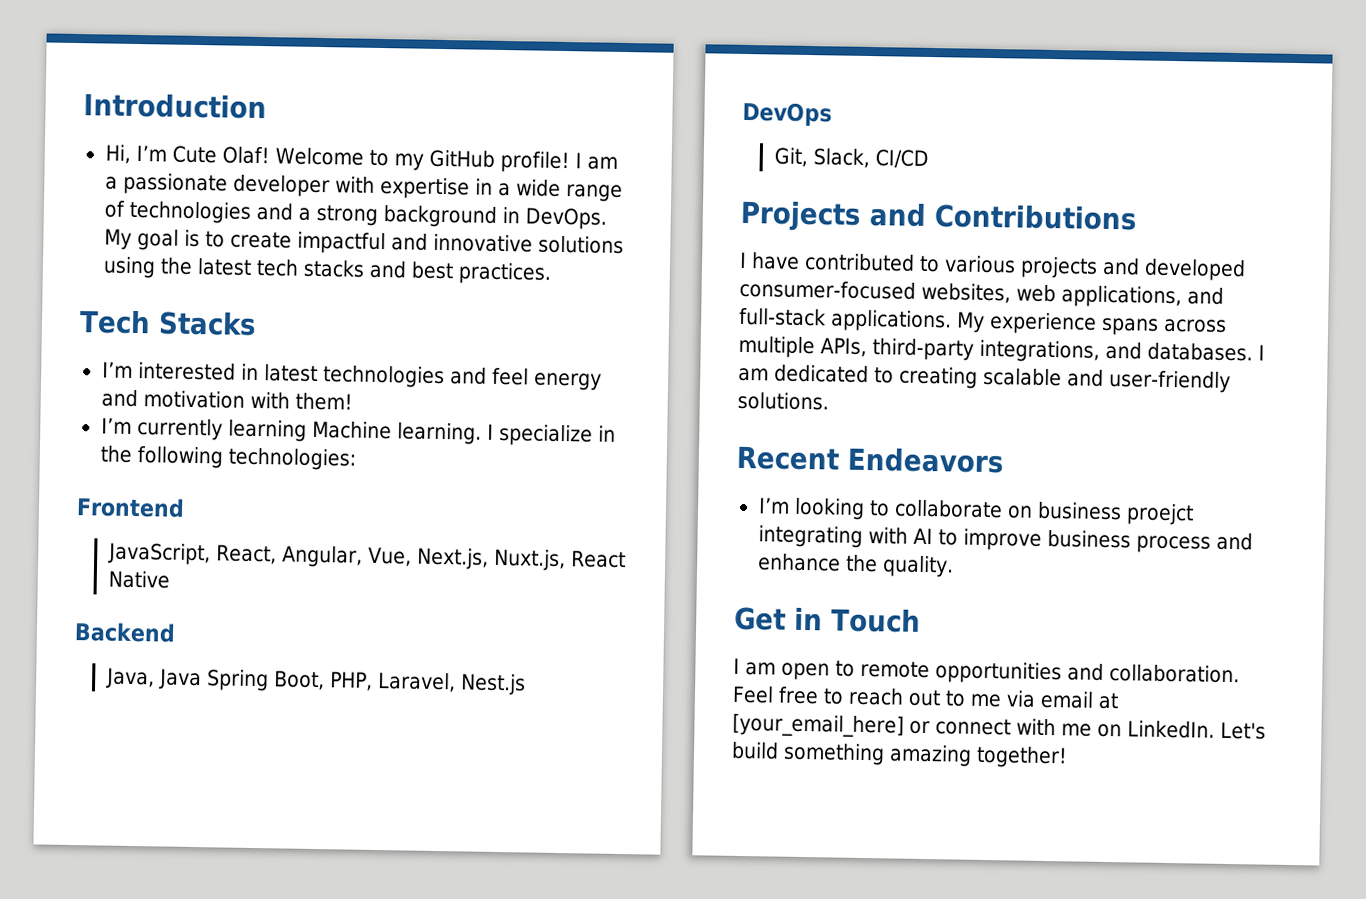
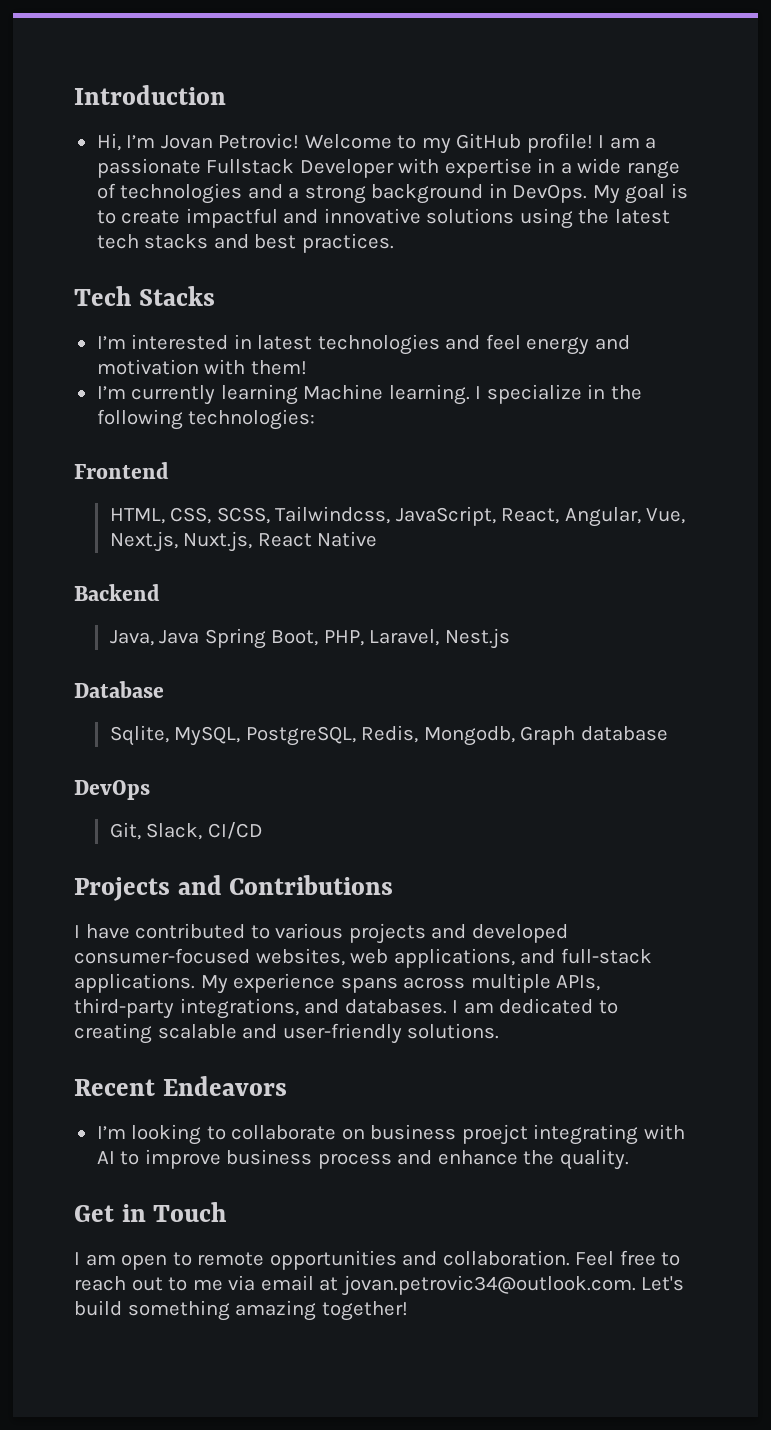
- Hi, I’m Cute Olaf!
+ Hi, I’m Jovan Petrovic!
- I am a passionate developer with expertise in a wide range of technologies and a strong background in DevOps.
+ I am a passionate Fullstack Developer with expertise in a wide range of technologies and a strong background in DevOps.
- JavaScript, React, Angular, Vue, Next.js, Nuxt.js, React Native
+ HTML, CSS, SCSS, Tailwindcss, JavaScript, React, Angular, Vue, Next.js, Nuxt.js, React Native
+ Database
+ Sqlite, MySQL, PostgreSQL, Redis, Mongodb, Graph database
- Feel free to reach out to me via email at [your_email_here] or connect with me on LinkedIn. Let's build something amazing together!
+ Feel free to reach out to me via email at jovan.petrovic34@outlook.com. Let's build something amazing together!

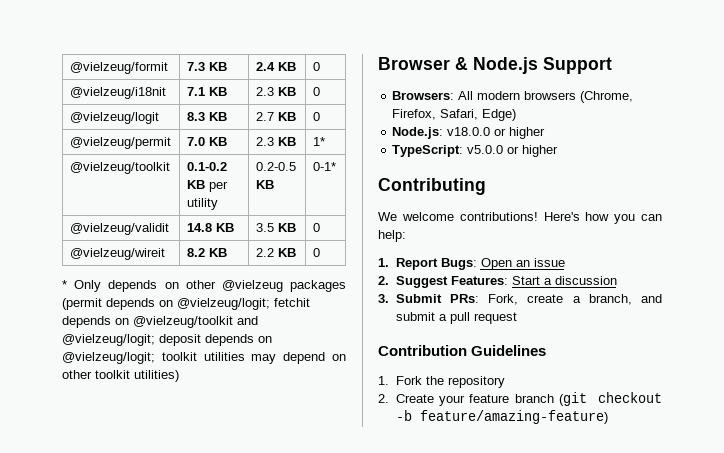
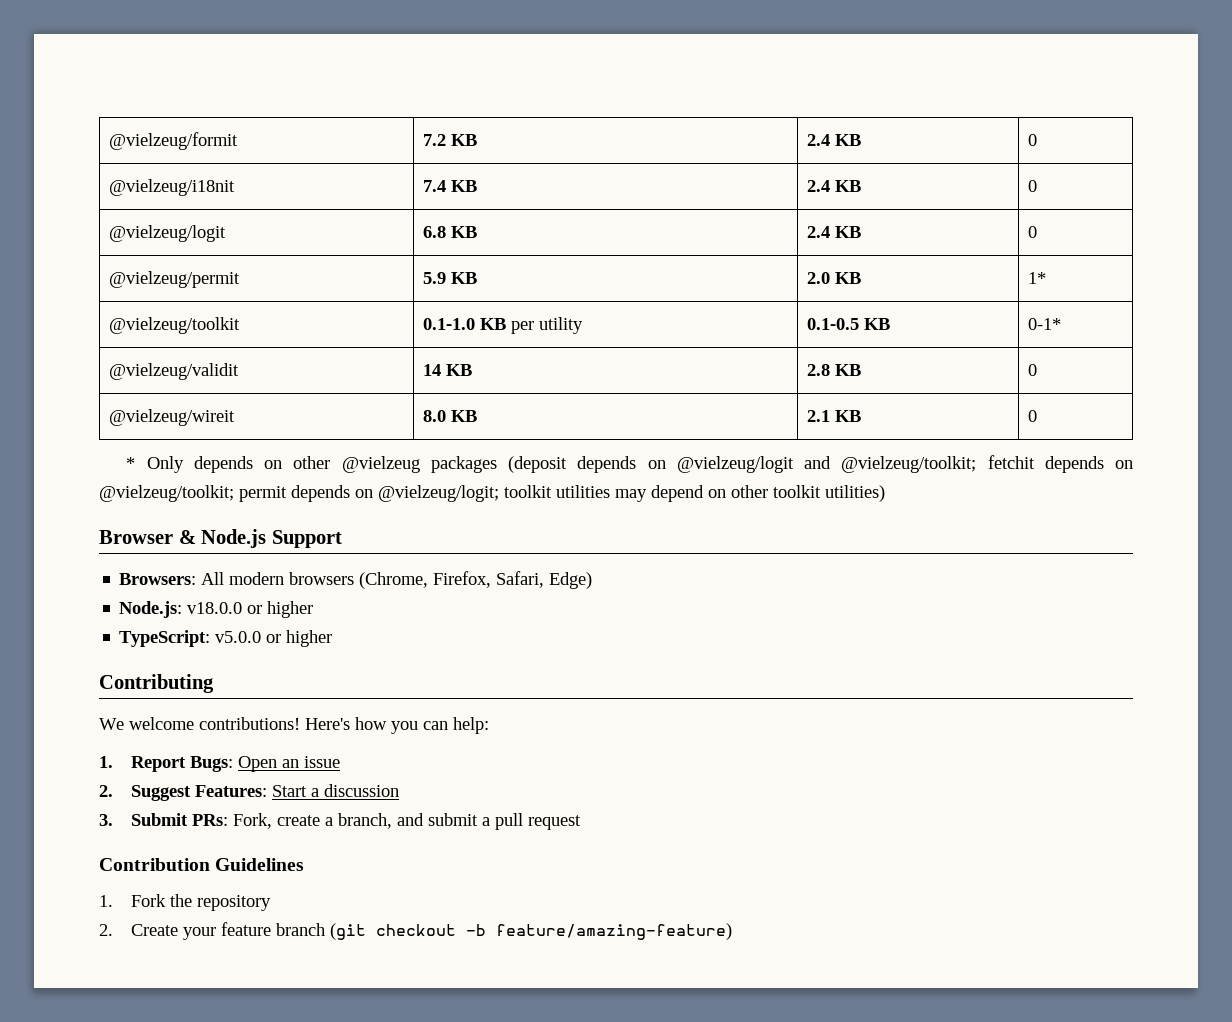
- @vielzeug/formit | 7.3 KB | 2.4 KB | 0
+ @vielzeug/formit | 7.2 KB | 2.4 KB | 0
- @vielzeug/i18nit | 7.1 KB | 2.3 KB | 0
+ @vielzeug/i18nit | 7.4 KB | 2.4 KB | 0
- @vielzeug/logit | 8.3 KB | 2.7 KB | 0
+ @vielzeug/logit | 6.8 KB | 2.4 KB | 0
- @vielzeug/permit | 7.0 KB | 2.3 KB | 1*
+ @vielzeug/permit | 5.9 KB | 2.0 KB | 1*
- @vielzeug/toolkit | 0.1-0.2 KB per utility | 0.2-0.5 KB | 0-1*
+ @vielzeug/toolkit | 0.1-1.0 KB per utility | 0.1-0.5 KB | 0-1*
- @vielzeug/validit | 14.8 KB | 3.5 KB | 0
+ @vielzeug/validit | 14 KB | 2.8 KB | 0
- @vielzeug/wireit | 8.2 KB | 2.2 KB | 0
+ @vielzeug/wireit | 8.0 KB | 2.1 KB | 0
- * Only depends on other @vielzeug packages (permit depends on @vielzeug/logit; fetchit depends on @vielzeug/toolkit and @vielzeug/logit; deposit depends on @vielzeug/logit; toolkit utilities may depend on other toolkit utilities)
+ * Only depends on other @vielzeug packages (deposit depends on @vielzeug/logit and @vielzeug/toolkit; fetchit depends on @vielzeug/toolkit; permit depends on @vielzeug/logit; toolkit utilities may depend on other toolkit utilities)

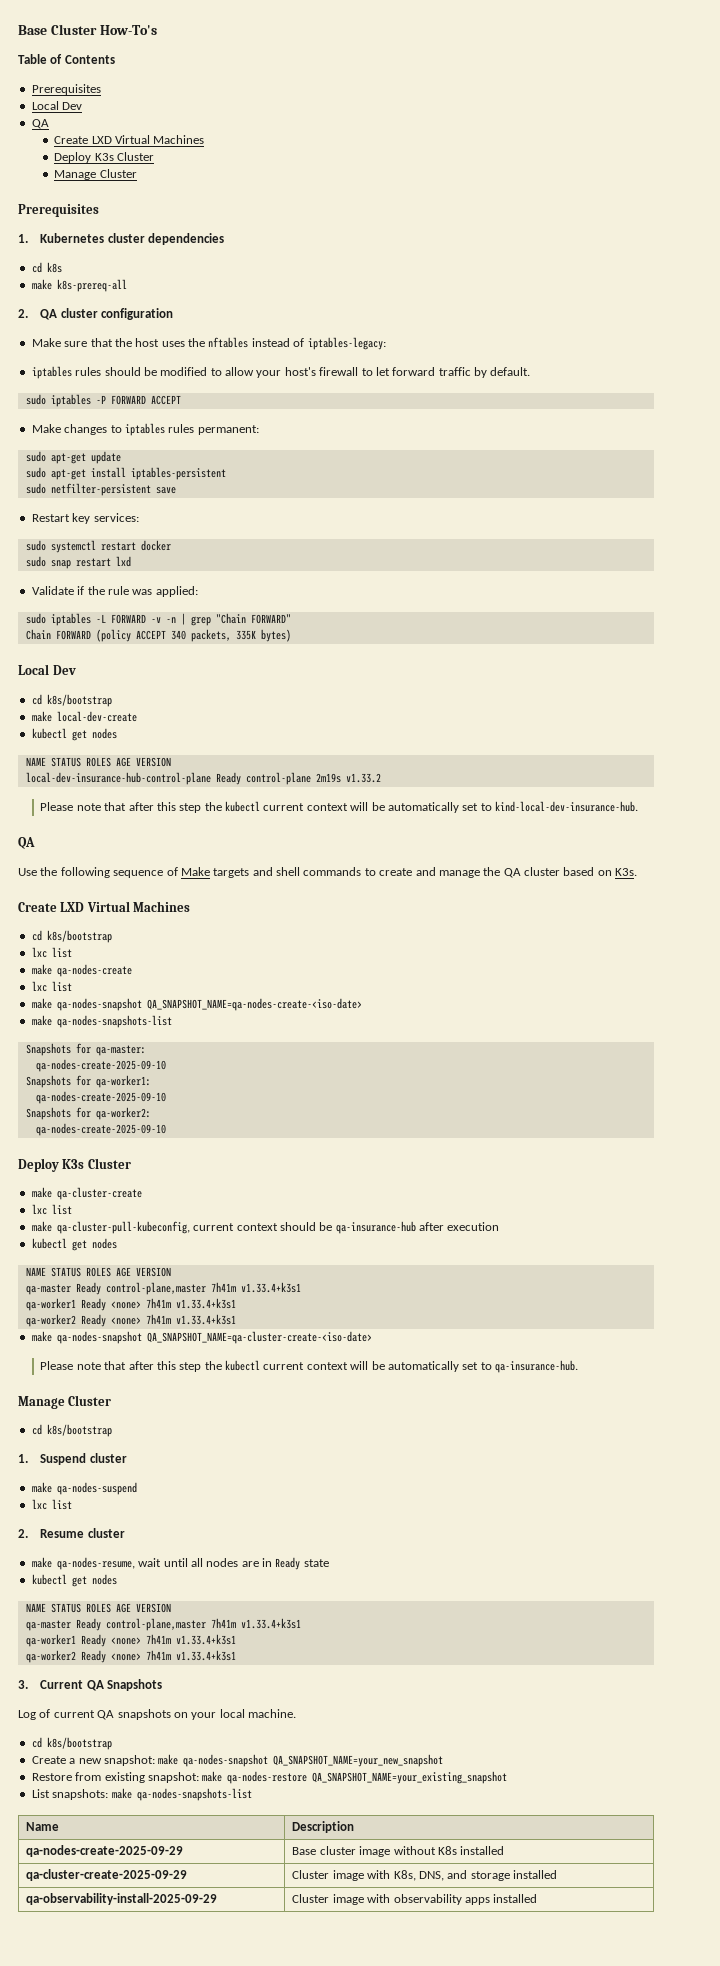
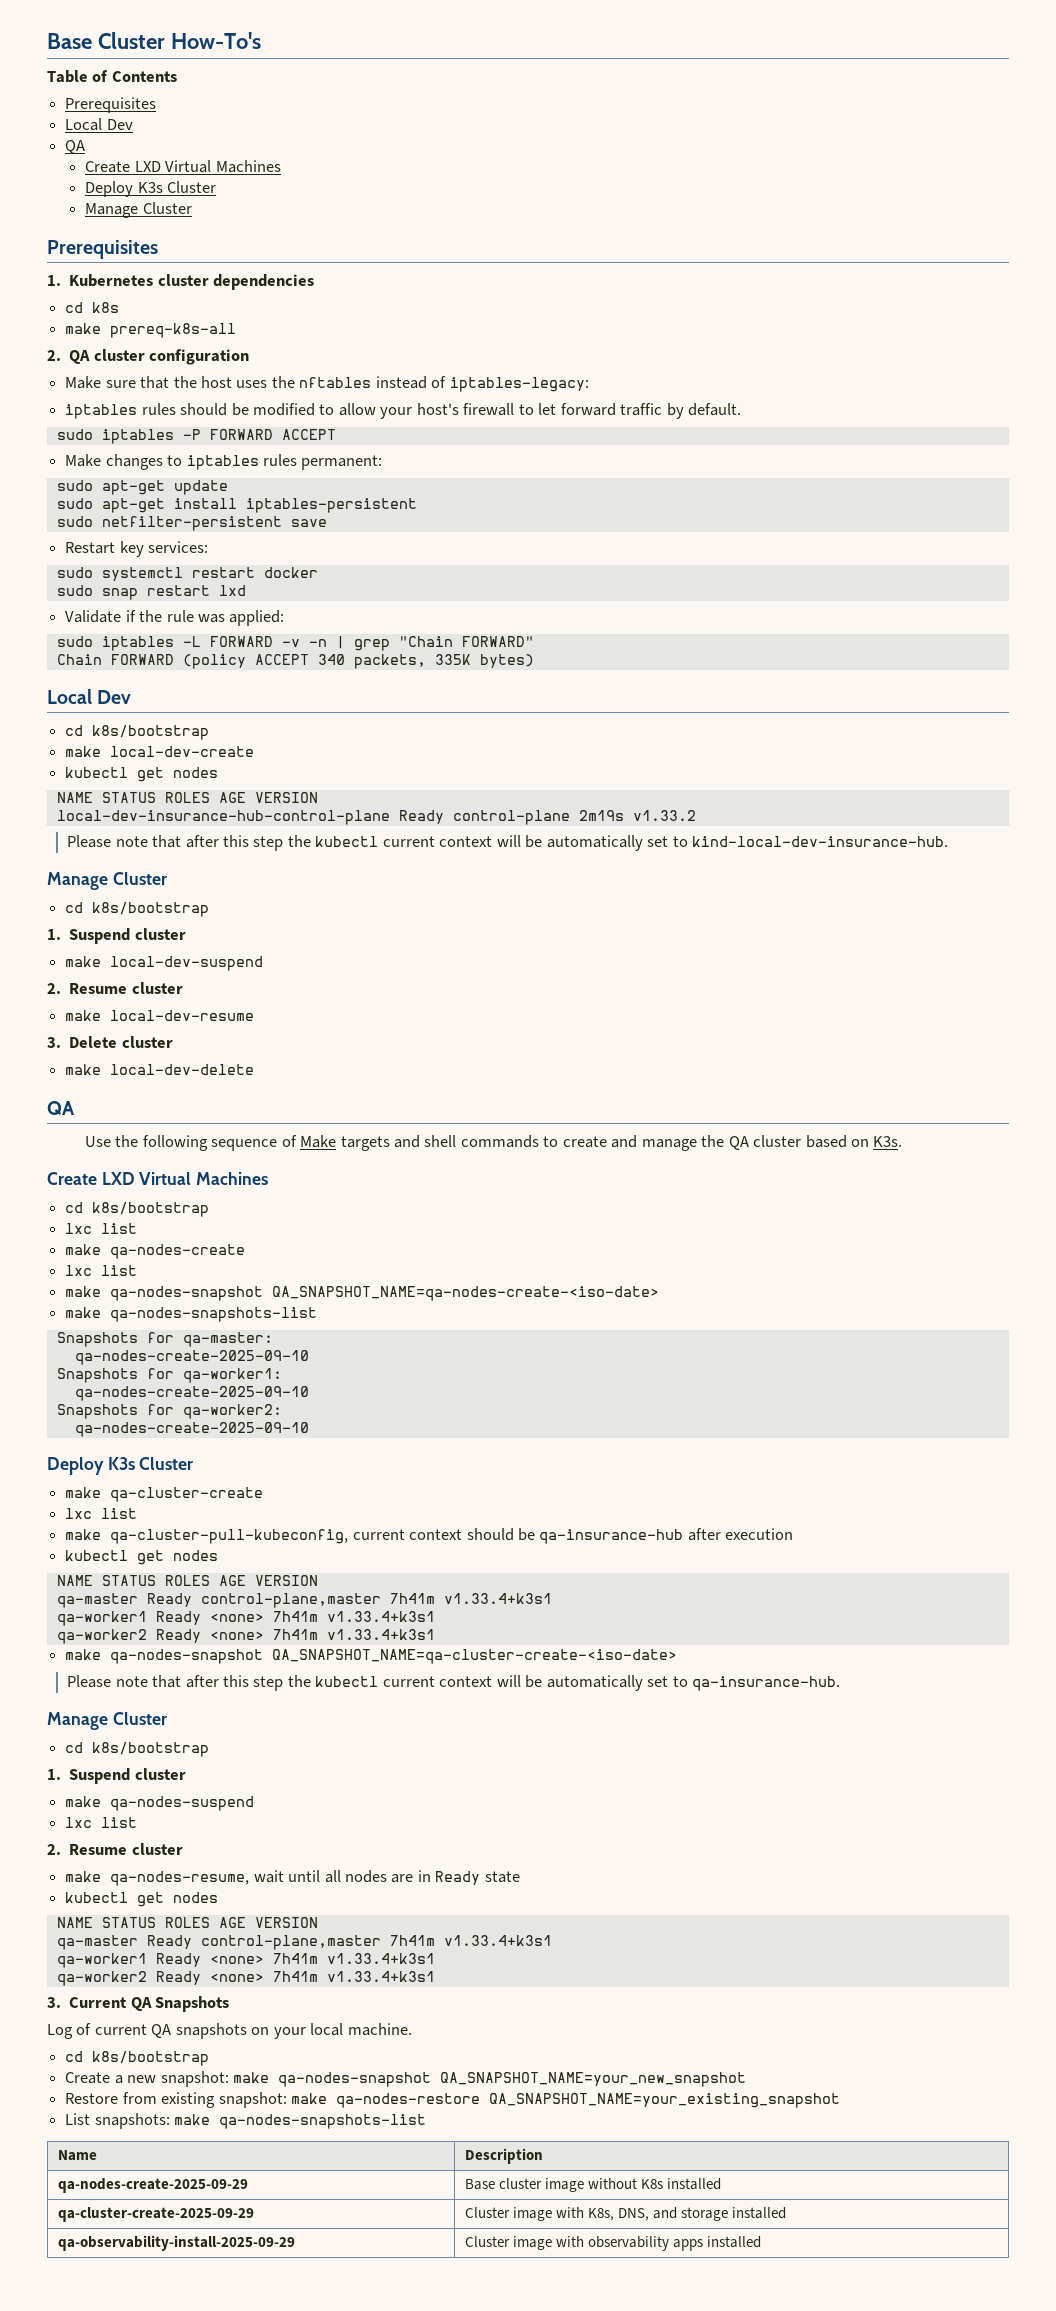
- make k8s-prereq-all
+ make prereq-k8s-all
  Please note that after this step the kubectl current context will be automatically set to kind-local-dev-insurance-hub.
+ Manage Cluster
+ cd k8s/bootstrap
+ 1. Suspend cluster
+ make local-dev-suspend
+ 2. Resume cluster
+ make local-dev-resume
+ 3. Delete cluster
+ make local-dev-delete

·····

Exercise directions: Give back the line containing "2. Resume cluster" and all the lines after it through the end of the records, unchanged.

Output for this exercise:
+ 2. Resume cluster
+ make local-dev-resume
+ 3. Delete cluster
+ make local-dev-delete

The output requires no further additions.